For the course of this article we will be mainly focusing on short 2-3 day treks.
But please recognize that this article is not for HIMALAYAN TREKS!!
Be an amateur or even an experienced trekker, we’ve all made bad choices at some point while preparing for a trek by either carrying too much or too little. By the time you reach the end of this article we hope you have a good understanding of the essentials of packing a backpack or rucksack.
So always remember the Golden Rule of packing-
NEVER PACK FOR “IF” SITUATIONS!
One thing when on an outdoor hike is that you’ll want to remain at ease throughout the experience. This is true if you plan to cover a long and treacherous trail like Kumaraparvatha, Kudremukh or Kodachadri. The kind of hiking backpack you are carrying decides how comfortable your trekking experience will be. If the load of supplies you are carrying is heavy, you need a backpack that will distribute the weight evenly so that you don’t get easily fatigued.
Having said this, it’s important you decide what your need is. If you are new to trekking and hope to do a few treks in a year then your choice of backpack will be completely different from a person who is passionate about hiking. If you plan on a long trek in the Himalayas then you need a dedicated rucksack. Let’s make it clear that you don’t need to spend boatloads on a backpack as there are hundreds of options out there, do your bit of research and you’ll be sure to find the right backpack for you.
For 2-3 days a 40-50L backpack will suffice. These could be from Quechua, Wildcraft or any other manufacturer you want. What’s more important than the choice of backpacks, is the way you pack your supplies in it.
As a rule of thumb the heavier and lesser used items belong in the bottom of the backpack.
Lighter items go in the middle of the backpack.
Frequently used items like a towel, snacks and other essentials go on top.

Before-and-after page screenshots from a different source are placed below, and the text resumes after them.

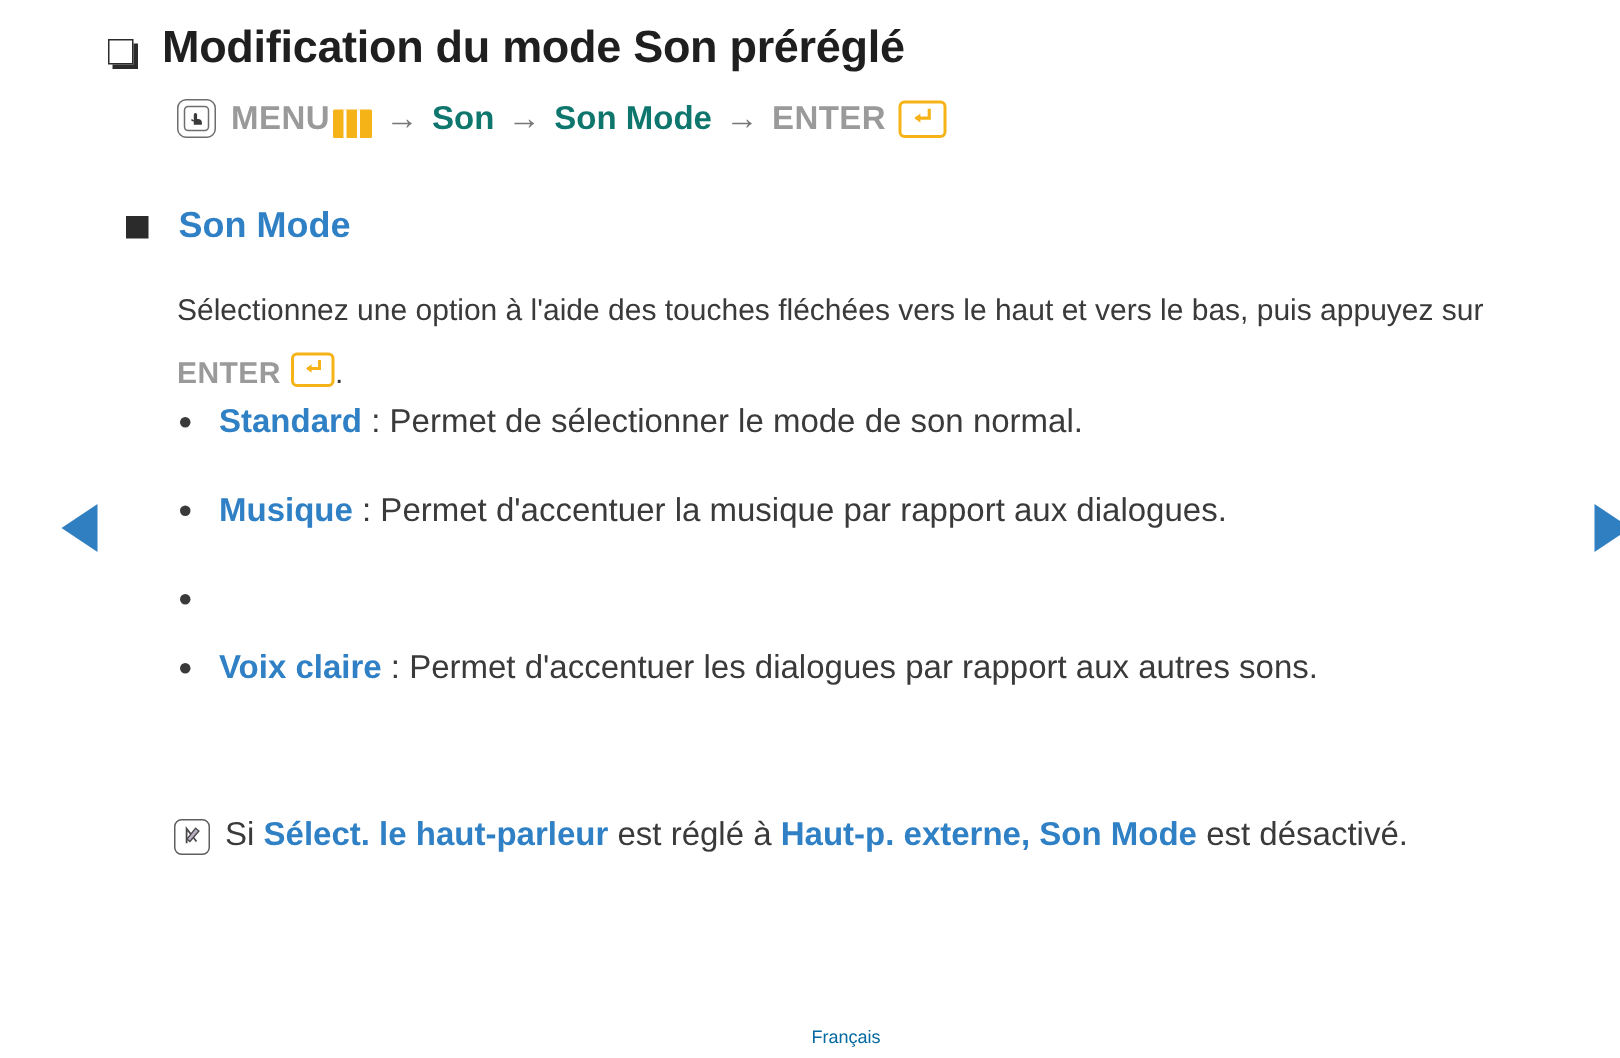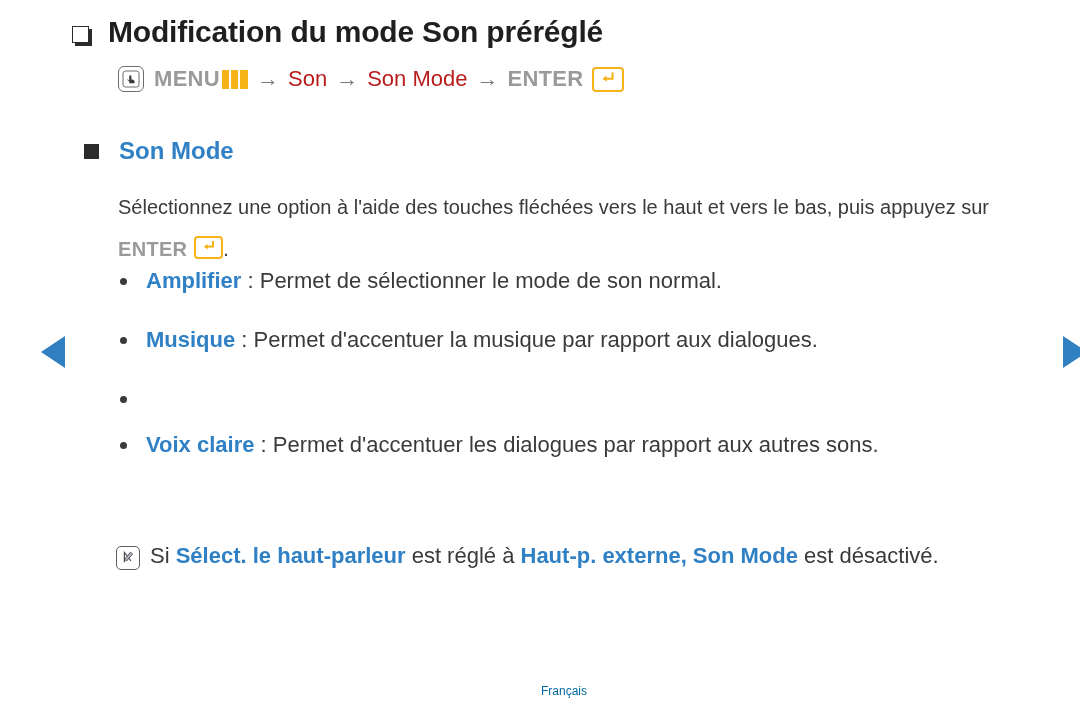"MENU" .menupath { align-items: center -> flex-end }
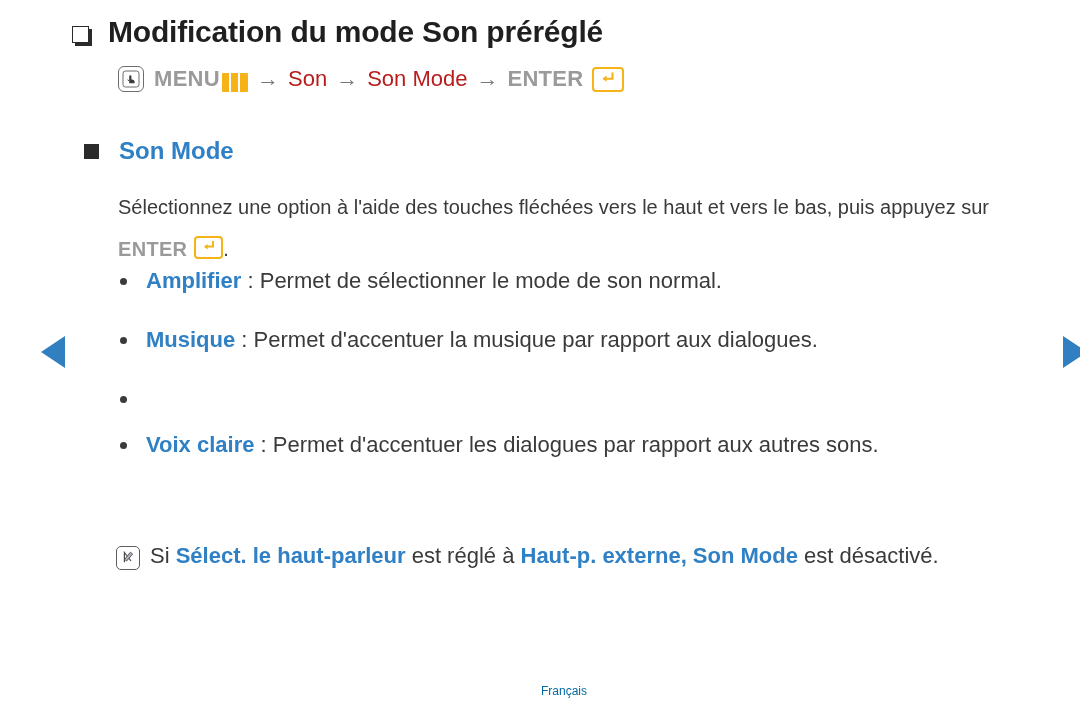"Son" .word-blue { color: #b91c1c -> #0f766e; font-weight: normal -> bold }
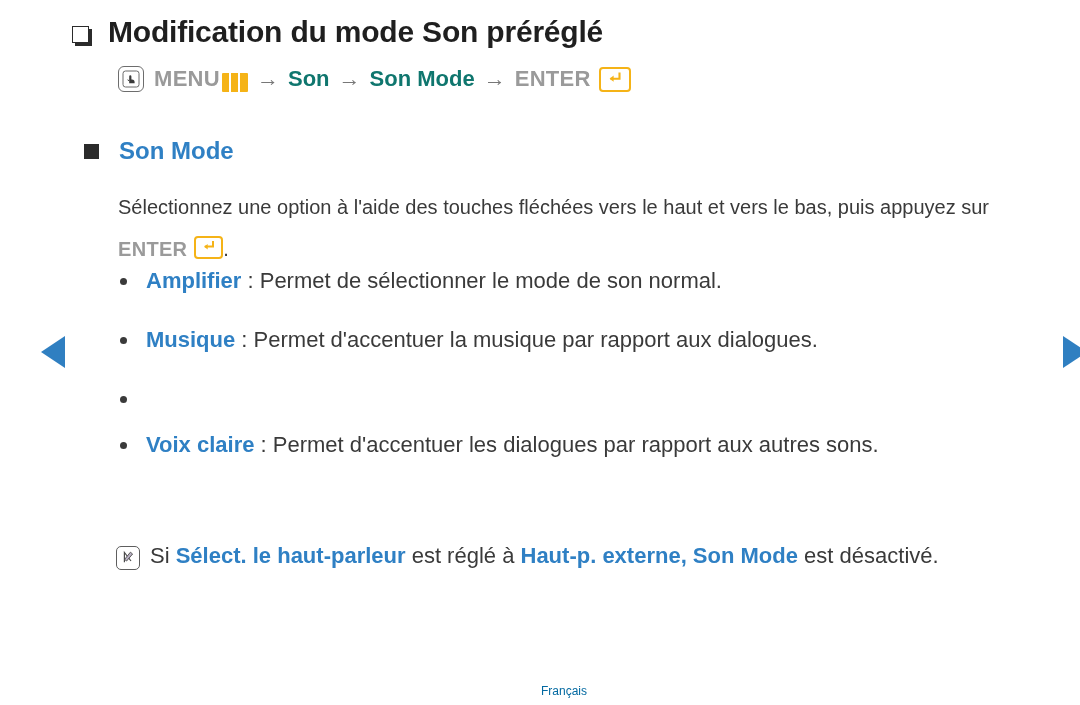"Amplifier" span.term { text: Amplifier -> Standard }
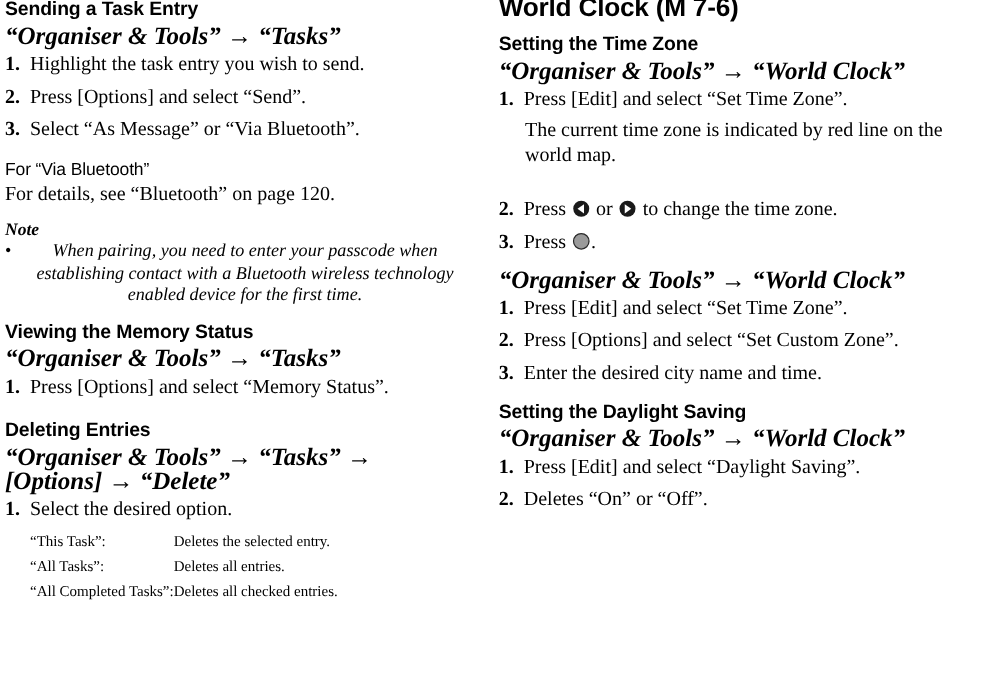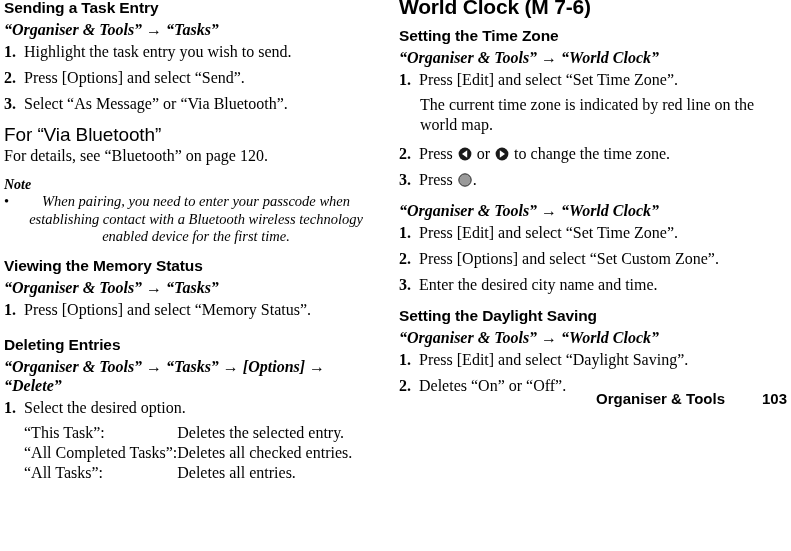"“Organiser & Tools” → “Tasks”" .path { font-size: 16px -> 20px }
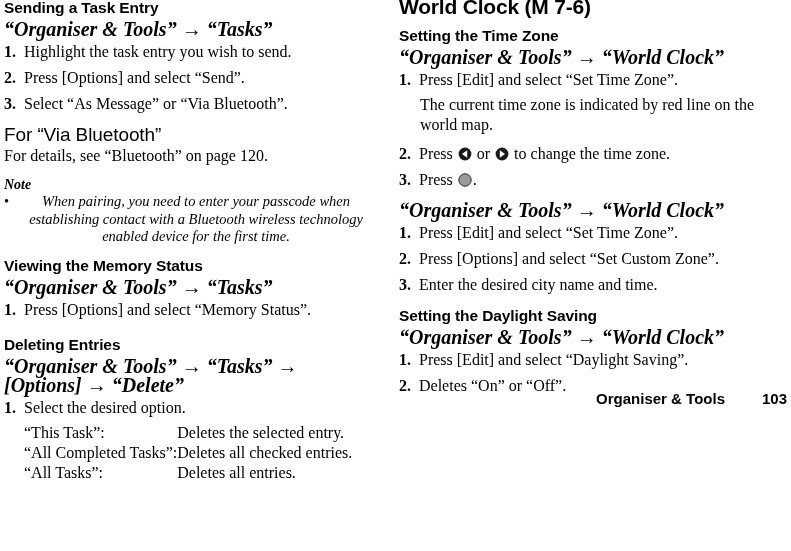"The current time zone is" .substep { margin: 0 0 8px 20px -> 0 0 22px 20px }
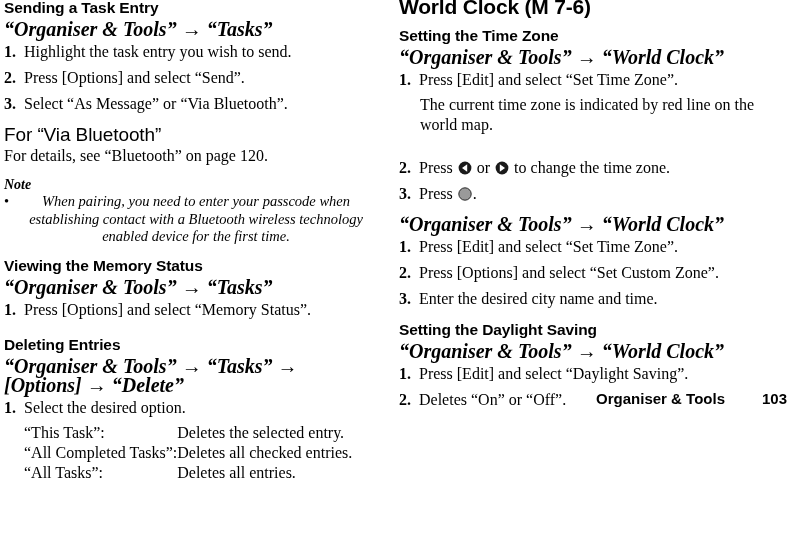"For “Via Bluetooth”" .h3 { font-size: 19px -> 14px }
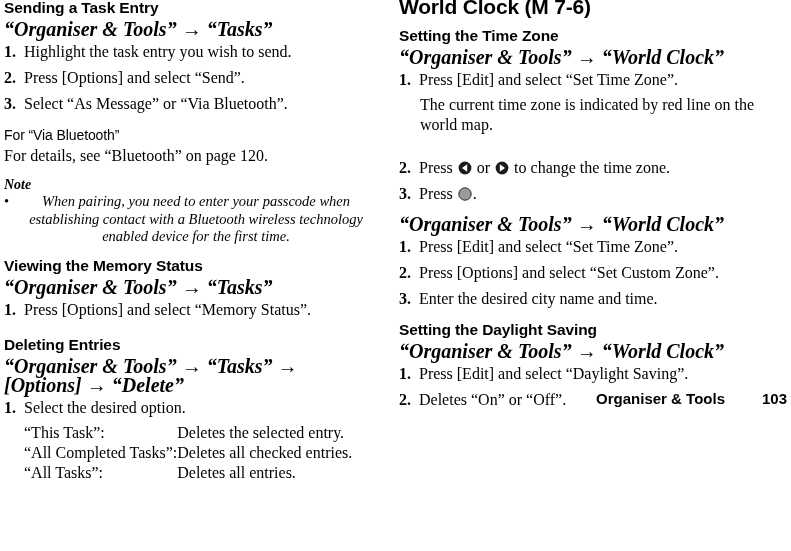"Organiser & Tools" div.footer { html: <div> <span>Organiser &amp; Tools</span> <span>103</span> </div> -> none }
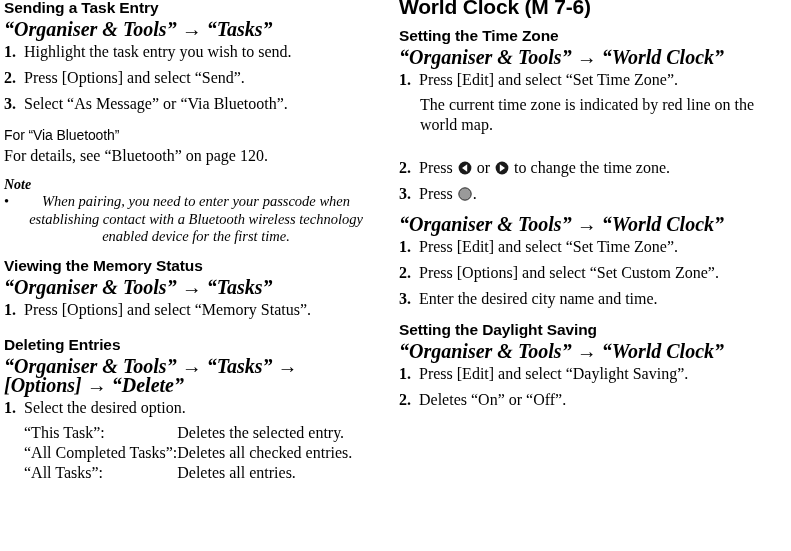"“This Task”:" .deftable { font-size: 16px -> 12px }
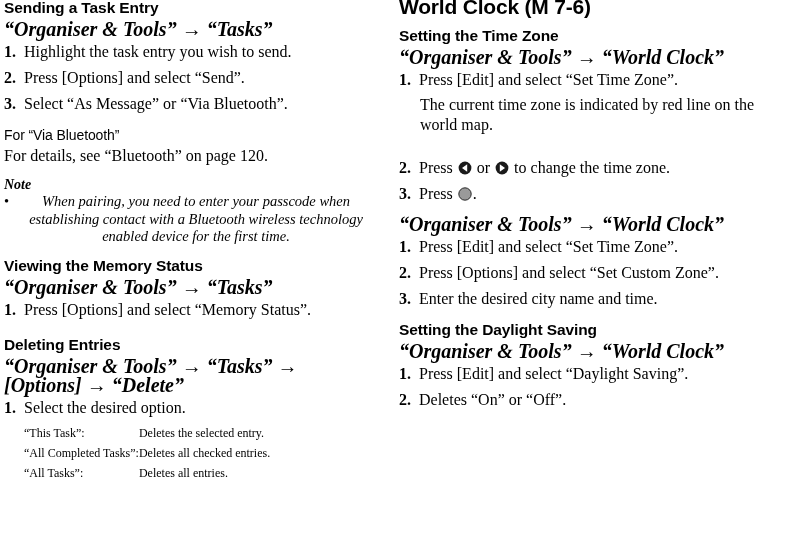"“All Completed Tasks”:" tr { order: before "“All Tasks”:" -> after "“All Tasks”:" }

Make sure all of these are nicely packed and balanced. Once you’re done packing keep the bag upright. If you’ve packed it properly then the bag will remain in the upright position, else remove everything and repack them.
These are your best friend during a trek. You would’ve seen locals at multiple treks wearing flip-flops and climbing away to glory, that is because of their experience. Don’t try doing that because it might cause serious bruises and abrasions to your feet.
The main purposes of hiking shoes are to protect your feet against bruising and abrasion from rough wilderness terrain, to cushion your soles, and provide good traction on a rough, steep, slippery, wet, and muddy terrain. Additionally, trekking shoes must offer enough stability and be durable. A reliable hiking shoe is a long-lasting shoe that won’t leave you in the middle of the trail. For long-distance backpacking, shoes need to be supportive and, preferably, lightweight. Shoes also need to be flexible and comfortable in hiking, though on rough surfaces they might have to be stiffer and more supportive.
Always remember to break a shoe with use before going on a challenging trek, this helps your feet adjust to the new pair of shoes. The last thing you want on a trek is a shoe bite.
Buy a shoe that is one size bigger than your feet size this will help you during descent and will put less pressure on your toes.
These are probably the most underrated hiking gear out there. It doesn’t matter where you plan on trekking these are essentials that one MUST carry. They are lightweight and have lots of uses. You should always protect yourself from the direct exposure of skin to the sun. Sometimes the sunburn can be really bad and if you are too much into hiking and trekking then buying a cap or hat will help you in a long way. You also need to protect your eyes from ultraviolet rays and other hazards, like strong winds or small insects that can be very annoying so a pair of sunglasses is a must.
Energy requirement while on treks is much more compared to your everyday routine. So it is a mandate that you load on snacks and munchies that give you that extra bit of strength that’ll help you to keep going on. Minimize on packed items and plastics, carry fresh fruits and vegetables.
Dry fruits are an amazing source of energy, also carry a packet of ORS or glucose they are very handy if you feel very thirsty. As dehydration is a very common and serious issue on the mountains. Peanut butter and bread serve as a mini meal if everything else fails.
Try to carry your own cutlery( don’t go overboard ) and reduce single use plastics.
We cannot stress how important this is. If you are looking for the simple route, you can pop over to your local outdoor goods store and purchase a pre-packaged personal first aid kit. One of the more popular basic first aid kit brands is Adventure Medical Kits. These pre-packaged kits have all of the essentials, and if you don’t have the time or interest in assembling your own, these are a great place to start. However, you will likely need to supplement a pre-packaged kit with specific items that are essential to you and your needs.
Please note these are mandates that one is advised to carry on any sort of trek no matter how small or big the trek is. We have a much more detailed list of what to carry for treks in the Himalayas this season so stay tuned.
Always be sure to keep your safety as your number one priority! But like always have fun and leave nothing but your footprint on the Mountains!